Hidalgo, México, Avanzada (06/02/2025).- Pidió ayuda cuando todavía era tiempo. Explicó su miedo. Describió el peligro con detalle. Pero el sistema que debía protegerla le dio la espalda. La jueza Janett Mendoza Montiel suspendió el proceso contra su agresor, un expolicía municipal de Mineral de la Reforma, con la única condición de que él no se acercara. A Rosaura no le bastó. Sabía lo que vendría.
Cuando la mañana del 5 de febrero la policía llegó a una casa en Azoyatla, Hidalgo, encontró una escena brutal. Rosaura, de 25 años, yacía sin vida junto a su madre, su padre y su hermano. Dos personas más estaban heridas de gravedad; una de ellas murió en el hospital.
El presunto asesino: Marco Antonio M.G., el expolicía que Rosaura había denunciado por violencia familiar y privación ilegal de la libertad. El hombre al que un juez dejó en libertad pese a las súplicas de la víctima.
Los sobrevivientes dijeron que el atacante llegó vestido con su uniforme de policía, aunque oficialmente había renunciado a la corporación desde noviembre pasado. Su rostro era el mismo que Rosaura había aprendido a temer.
La historia de Rosaura y Marco Antonio fue breve, pero marcada por el miedo. Desde el inicio, él mostró conductas violentas y controladoras. Cuando ella intentó separarse, las amenazas se intensificaron.
El 13 de octubre de 2024, Marco Antonio fue detenido por secuestrarla y torturarla. Ingresó al Cereso de Pachuca, pero el 15 de noviembre ya estaba libre.

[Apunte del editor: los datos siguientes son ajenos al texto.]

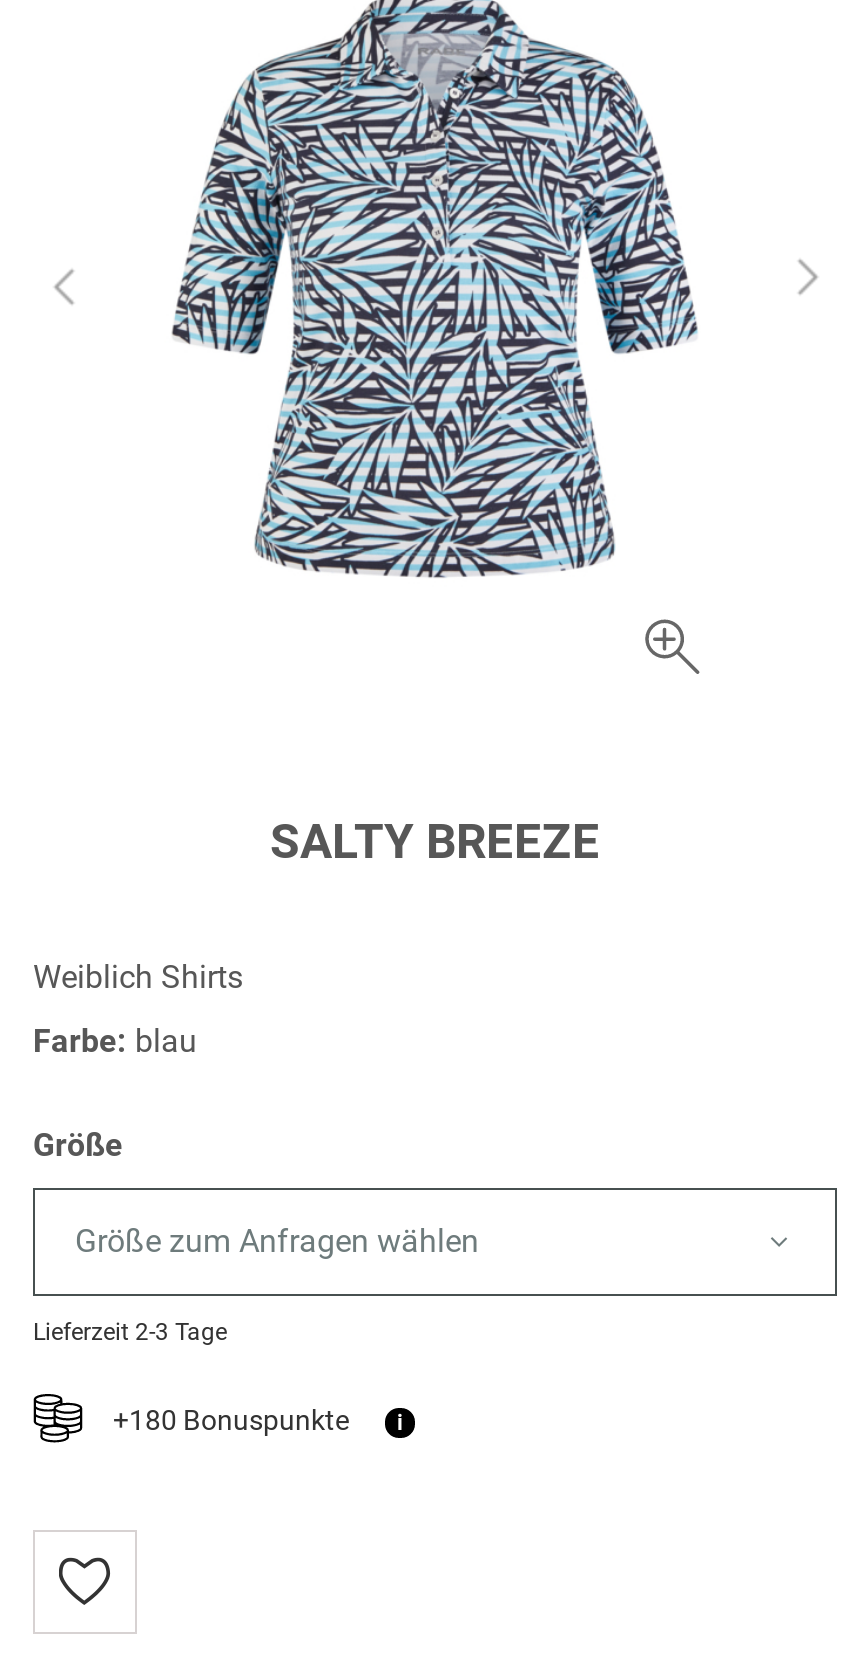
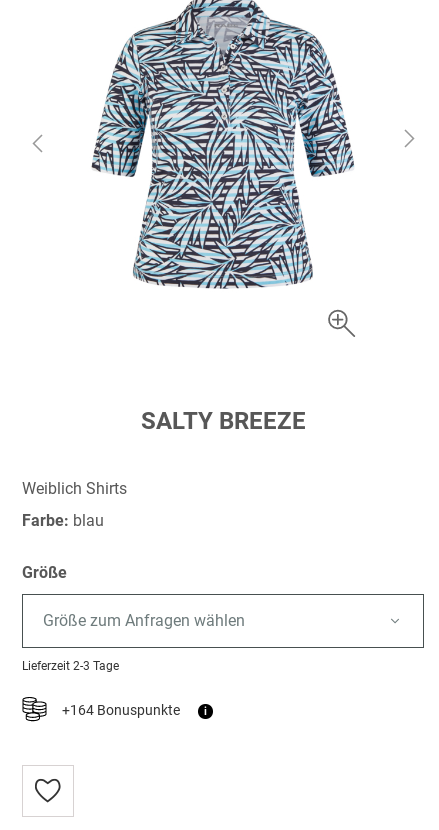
- +180 Bonuspunkte
+ +164 Bonuspunkte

La jueza Mendoza Montiel permitió su liberación con la única condición de que se alejara de ella.
Rosaura se opuso. Explicó que él la seguía, que la vigilaba, que la acechaba en una patrulla oficial. Denunció una nueva agresión. Un nuevo proceso se abrió en su contra, pero la audiencia fue aplazada a petición de la defensa. Marco Antonio seguía libre.
A las 7:30 de la mañana del 5 de febrero, el horror se cumplió. Con un arma punzocortante, Marco Antonio irrumpió en la casa de Rosaura y asesinó a cuatro personas. Solo un niño de 8 años, testigo de la masacre, quedó con vida. Su familia teme por el trauma irreversible que ahora lleva consigo.
Horas después, el expolicía fue capturado en la carretera Pachuca-Ciudad Sahagún. Había intentado quitarse la vida y estaba gravemente herido, pero estable.
La comunidad de Hidalgo estallo en indignación. Familiares de Rosaura exigen que el caso no quede impune y que se castigue no solo al agresor, sino también a las autoridades que ignoraron las advertencias.
“No solo destruyó nuestra familia, dejó un daño psicológico irreparable”, dijeron entre lágrimas.
El feminicidio de Rosaura no es un caso aislado. Es la octava mujer asesinada en Hidalgo en lo que va del año. Es la consecuencia de un sistema que desoye, que minimiza, que libera agresores con la firma de un juez.
Rosaura pidió ayuda. El Estado no la protegió. Ahora es demasiado tarde.